A partner in the New York offices of Kaye Scholer, where Coleman spent a year, also proved influential when he suggested approaching law and litigation as a puzzle.

“That got me focused on looking at law as useful for solving all kinds of problems. I didn’t want to do just one kind of problem, but worked on anything that was interesting.”

Although he maintains that he has always seen himself as a civil rights lawyer, Coleman focused on natural gas regulatory work at Wilmer Cutler in Washington D.C., where he spent 15 years, 12 as partner. He made frequent forays into public service over that time, even deferring his start at the firm to oversee the investigation of two members of Congress as chief counsel for the U.S. House of Representatives’ Committee on Standards of Official Conduct. He took another extended leave from the firm, before making partner, when he was invited to help establish the Department of Education during the Carter administration. And throughout his time in private practice he took on work in pro bono and public interest issues, including Ted Bundy’s capital punishment case.

It was his work on cases such as Bundy’s, which went through five levels of judicial review–including two evidentiary hearings–in just seven days, that got Coleman concerned about the way courts were handling capital cases in general. “They were going through the courts too quickly for judges to be carefully considering them.” He is involved in the American Bar Association’s Death Penalty Moratorium Implementation Project, which seeks an end to executions across the country, and also serves on the North Carolina Actual Innocence Commission, which works to eliminate judicial errors that lead to wrongful convictions. Coleman also tries to secure exonerations through his work with the North Carolina Center on Actual Innocence and the Innocence Project at Duke Law School.

Coleman claims he was “drafted” into helping establish the Duke Innocence Project, but now wishes he had volunteered.

“I can’t imagine anything more depressing or dehumanizing than being imprisoned for a crime you know you didn’t commit. So I think the work we’re doing on the Innocence Project is among the most important work I have ever done as a lawyer,” he said.

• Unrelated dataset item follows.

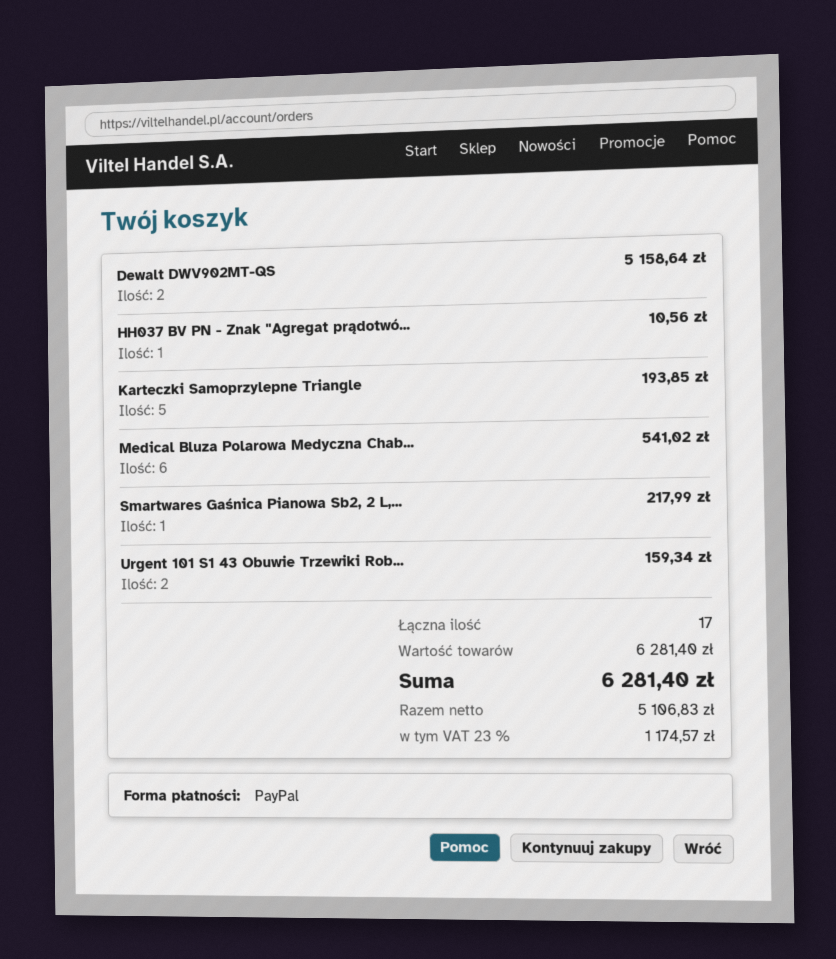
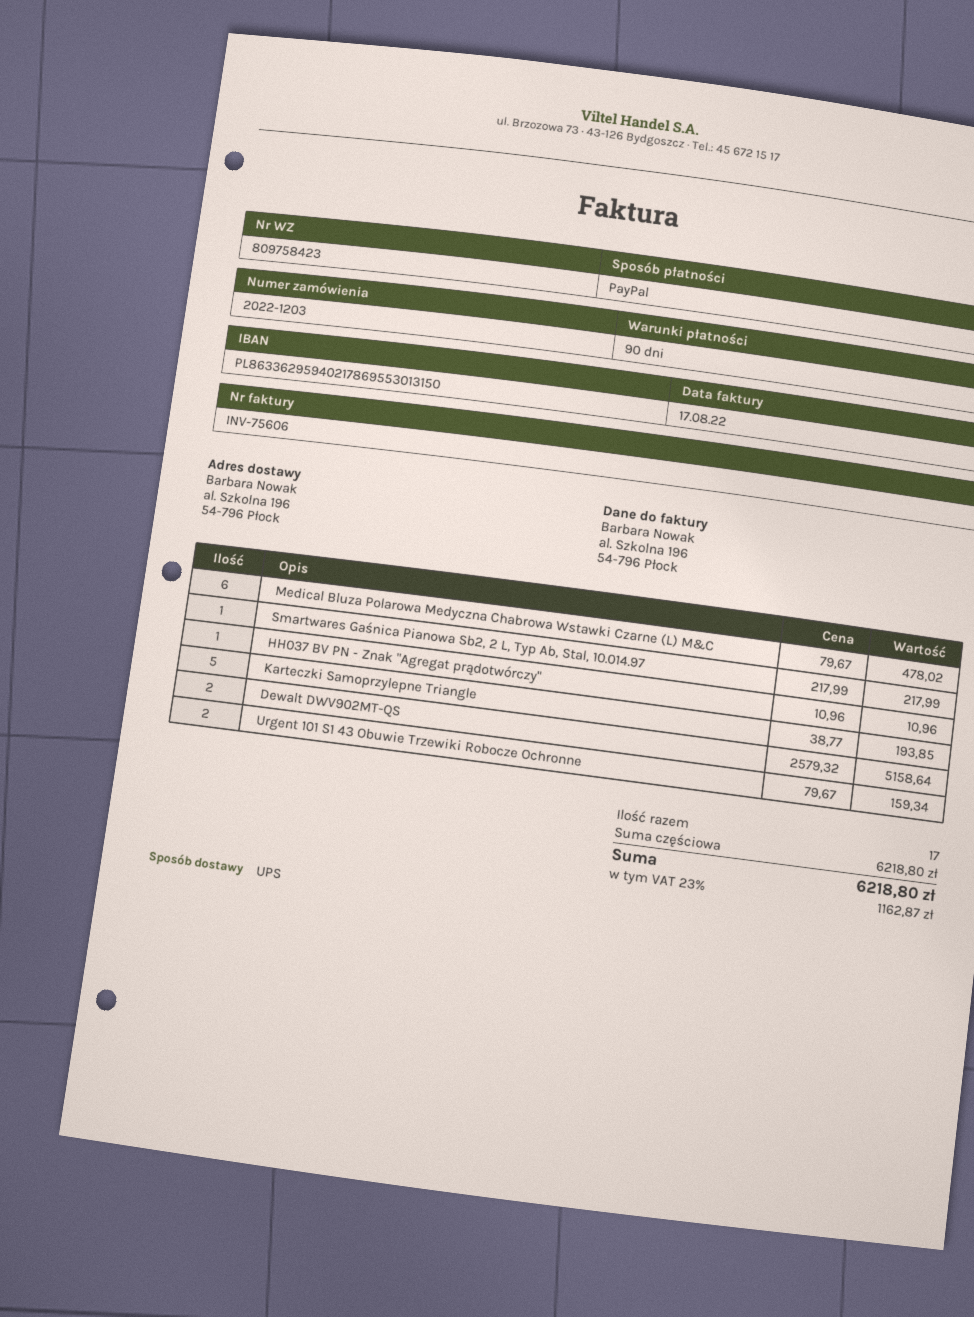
HH037 BV PN - Znak "Agregat prądotwó...: 1 for 10.56 -> 1 for 10.96
Medical Bluza Polarowa Medyczna Chab...: 6 for 541.02 -> 6 for 478.02
subtotal: 6281.40 -> 6218.80
tax: 23% = 1174.57 -> 23% = 1162.87
total: 6281.40 -> 6218.80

Responding to a student’s question, Coleman said that its difficult to find a large firm that would encourage a career like his, with its focus on public service, given the current emphasis on billing. He advised students to look for firms that support pro bono work as part of their culture.

“To find out if a firm is really committed to it, see what their ‘stars’ are doing. If they do pro bono, the firm supports it.”